Lithium, a soft, silvery metal, is the lowest density of all metals and is often made into alloys with aluminum and magnesium to improve their strength, including making them lighter.

Used in everything from mobile phones, laptops, digital cameras and electric vehicles, lithium is one of the most popular metals used in today’s modern life. In fact, with the rise in popularity for electric cars, the global consumption for lithium has more than doubled since 2012.

7. Bauxite

Although not technically a mineral, bauxite is formed from a laterite soil that has been severely leached of silica and other soluble materials in a wet tropical or subtropical climate. Bauxite is, however, widely used to make modern life work. It is primarily used to create aluminum.

6. Cobalt

Thanks to Tesla, cobalt is estimated to become the commodity of the future as it is widely expected to be used in the company’s new Powerwall innovation.  This lustrous, silvery-blue metal is magnetic and is often alloyed with aluminum and nickel to make particularly powerful magnets.

5. Gold

Gold is the clear breadwinner when it comes to value.

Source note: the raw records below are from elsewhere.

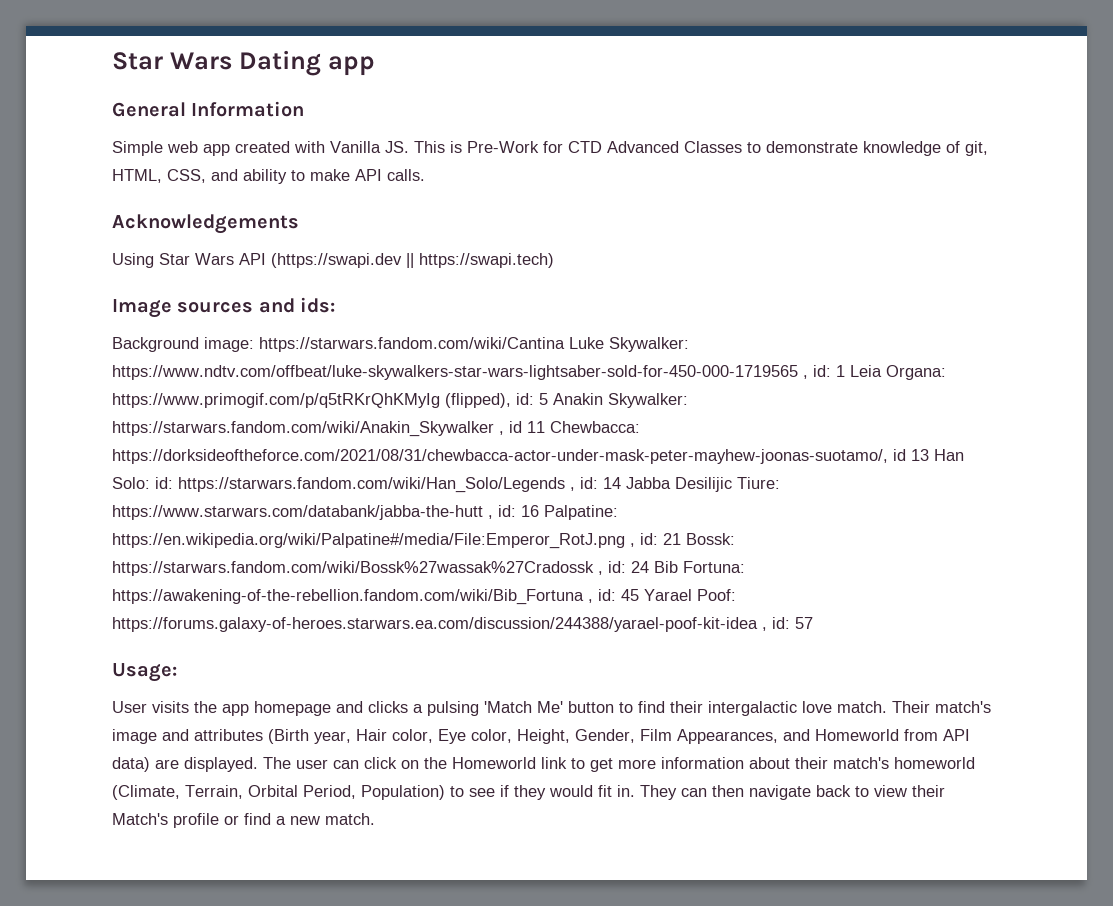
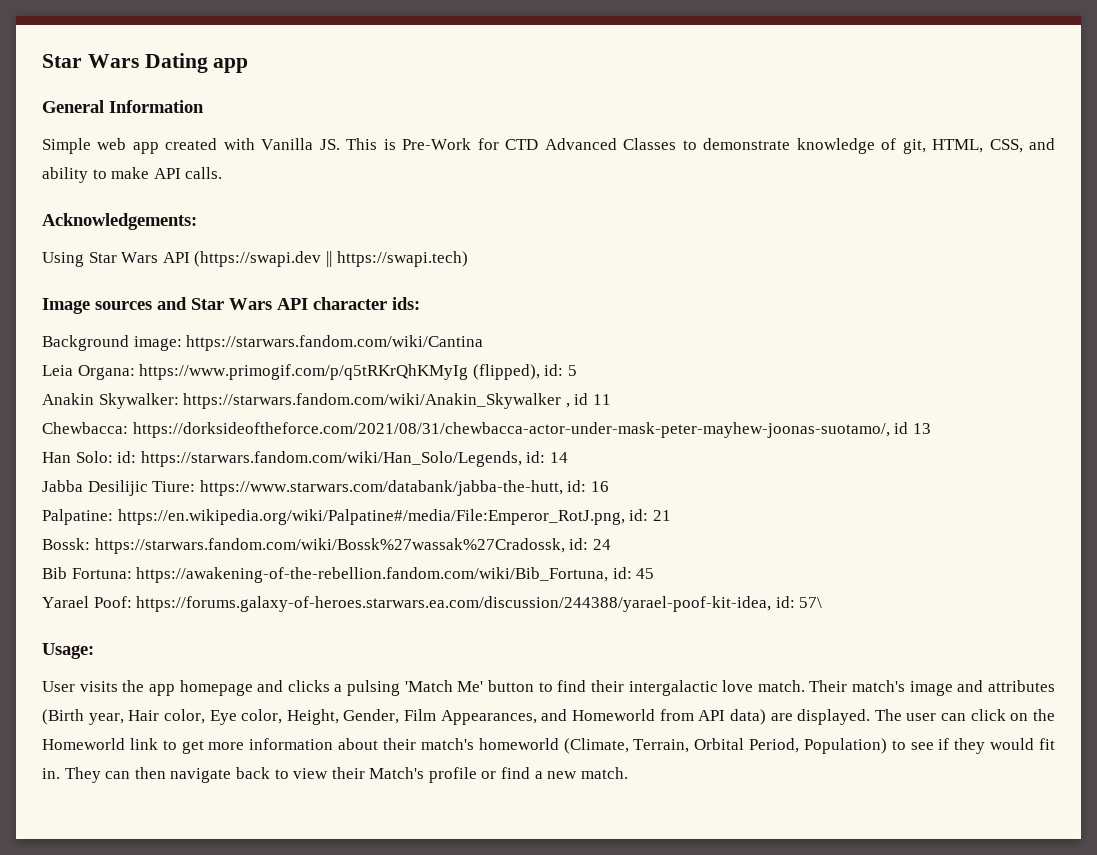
[112,214,299,234] Acknowledgements -> [42,213,197,230] Acknowledgements:
(295, 305) none -> [191,297,387,310] Star Wars API character
[569,337,689,352] [112,365,845,380] Luke Skywalker: https://www.ndtv.com/offbeat/luke-skywalkers-star-wars-lightsaber-sold-for-450-000-1719565 , id: 1 -> (484, 343) //
(548, 399) none -> (577, 370) //
(545, 427) none -> (611, 399) //
(929, 455) none -> (931, 428) //
[178,477,575,493] https://starwars.fandom.com/wiki/Han_Solo/Legends , -> [140,451,522,467] https://starwars.fandom.com/wiki/Han_Solo/Legends,
(621, 483) none -> (568, 457) //
[112,505,493,520] https://www.starwars.com/databank/jabba-the-hutt , -> [199,480,563,496] https://www.starwars.com/databank/jabba-the-hutt,
[544,505,618,520] [112,533,635,549] Palpatine: https://en.wikipedia.org/wiki/Palpatine#/media/File:Emperor_RotJ.png , -> [42,509,625,525] // Palpatine: https://en.wikipedia.org/wiki/Palpatine#/media/File:Emperor_RotJ.png,
[686,533,735,545] [112,561,603,576] Bossk: https://starwars.fandom.com/wiki/Bossk%27wassak%27Cradossk , -> [42,538,565,554] // Bossk: https://starwars.fandom.com/wiki/Bossk%27wassak%27Cradossk,
(649, 567) none -> (611, 544) //
[112,589,593,605] https://awakening-of-the-rebellion.fandom.com/wiki/Bib_Fortuna , -> [136,567,609,583] https://awakening-of-the-rebellion.fandom.com/wiki/Bib_Fortuna,
(639, 595) none -> (655, 573) //
[112,617,813,632] https://forums.galaxy-of-heroes.starwars.ea.com/discussion/244388/yarael-poof-kit-idea , id: 57 -> [136,596,823,612] https://forums.galaxy-of-heroes.starwars.ea.com/discussion/244388/yarael-poof-kit-idea, id: 57\

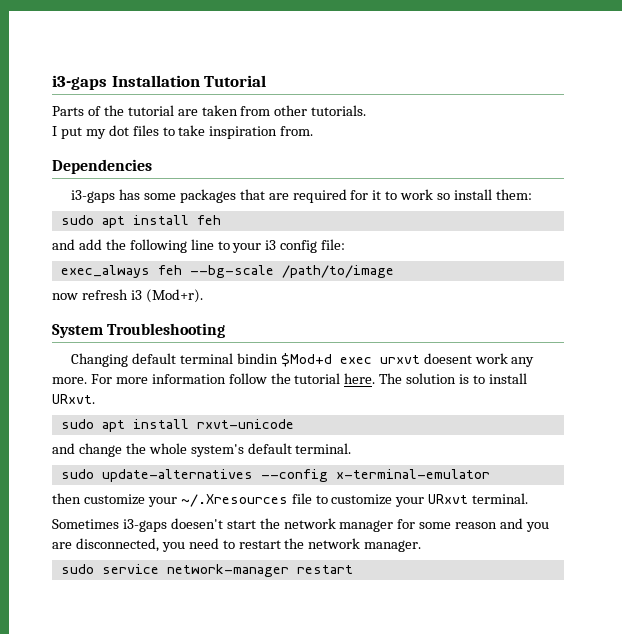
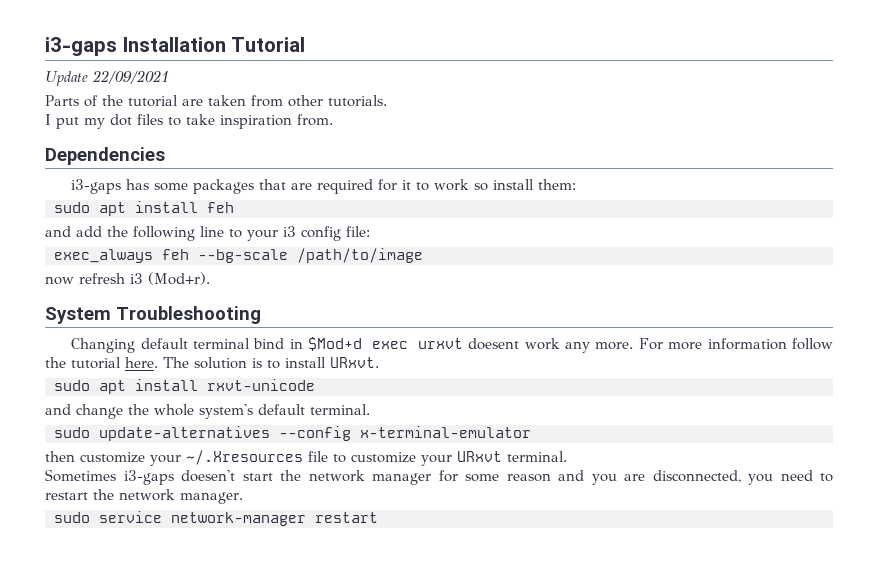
(267, 81) none -> [45,70,169,86] // Update 22/09/2021
[236,353,278,364] bindin -> [253,338,303,349] bind in

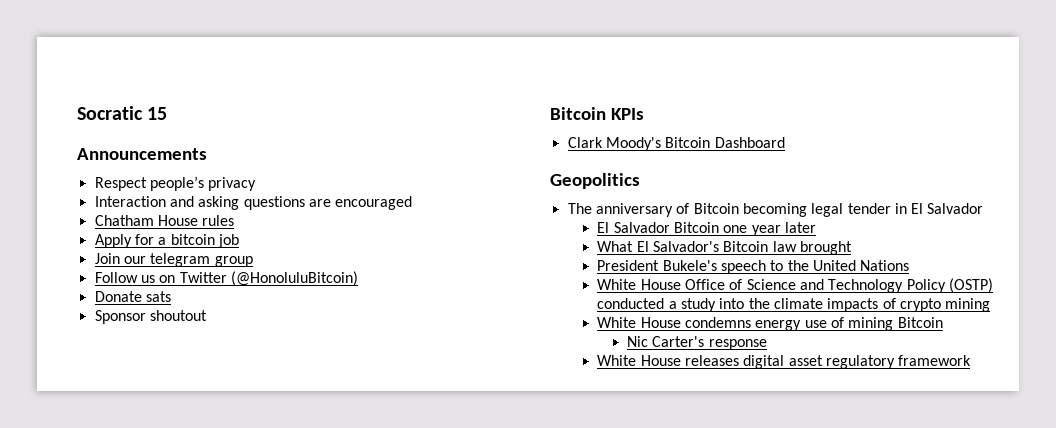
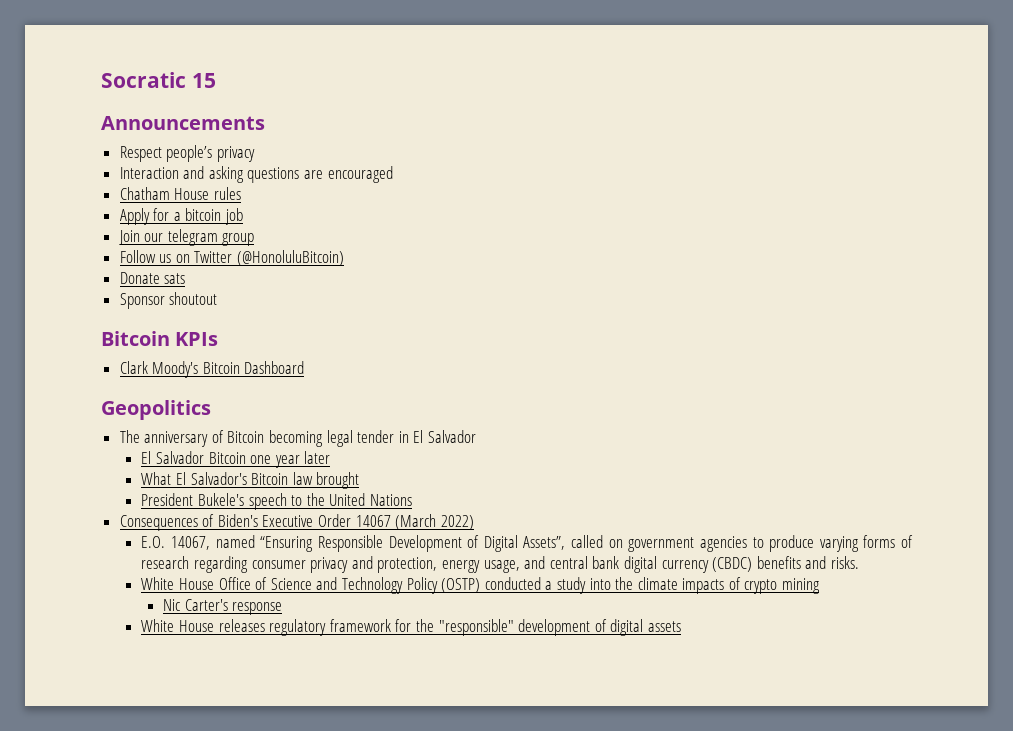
(910, 265) none -> [119,514,474,531] [141,535,913,552] [141,556,859,573] // Consequences of Biden's Executive Order 14067 (March 2022) // E.O. 14067, named “Ensuring Responsible Development of Digital Assets”, called on government agencies to produce varying forms of research regarding consumer privacy and protection, energy usage, and central bank digital currency (CBDC) benefits and risks.
[597,317,943,331] // White House condemns energy use of mining Bitcoin -> (821, 586) none
[743,355,972,369] digital asset regulatory framework -> [269,619,681,636] regulatory framework for the "responsible" development of digital assets

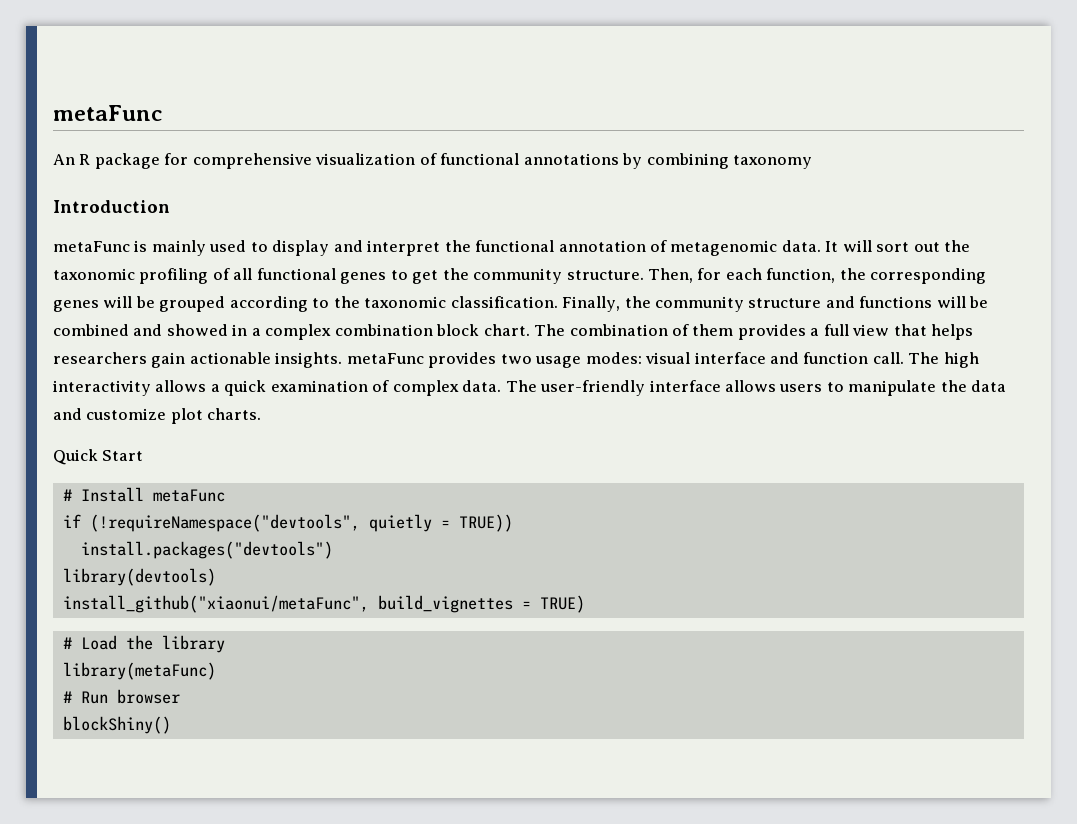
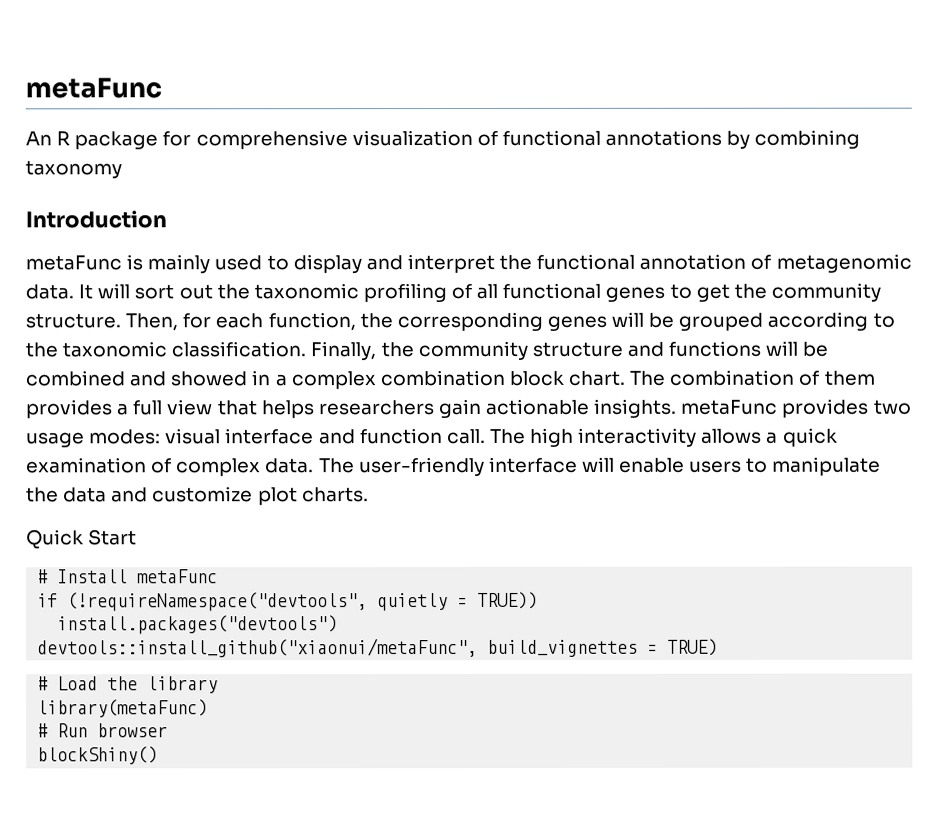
[725,380,777,392] allows -> [581,456,686,473] will enable
[62,568,216,586] [62,595,369,613] library(devtools) // install_github("xiaonui/metaFunc", -> [37,637,479,658] devtools::install_github("xiaonui/metaFunc",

The precious metal, which is basically worshipped across the global, is primarily used for luxury purposes such jewelry and important objects like wedding rings, Olympic medals, Grammys, currency, etc. According to the World Gold Council, gold can also be used to solve certain environmental concerns. 

4. Silver

Known for its rarity and value, silver has many uses in our modern day lives. Traditionally used for jewelry and silverware, this precious metal is also resistant to corrosion and oxidation, making it extremely useful for other industries. In addition, silver is the best thermal and electrical conductor of all the metals. Beat that,gold!

3. Iron ore          

Iron ore is fundamental in creating railway tracks, which have long been a central part of daily life. Not only do they connect families and communities together, but they serve businesses by transporting products, services and freight needed to power the world.

2. Platinum

Platinum serves a critical role in the circuit boards of medical apparatus, electrical gadgets and household gadgets, including fiber optic cables for telecommunication devices. The metal is also critical in keeping people alive, serving a huge role in pacemakers to transmit electrical impulses to stabilize heartbeats.

1. Copper

Copper is the most vital mineral to modern life, used in everything from electrical wiring in households and cars to the saucepans in our kitchens. Thanks to its antimicrobial properties, copper can even fight bacteria.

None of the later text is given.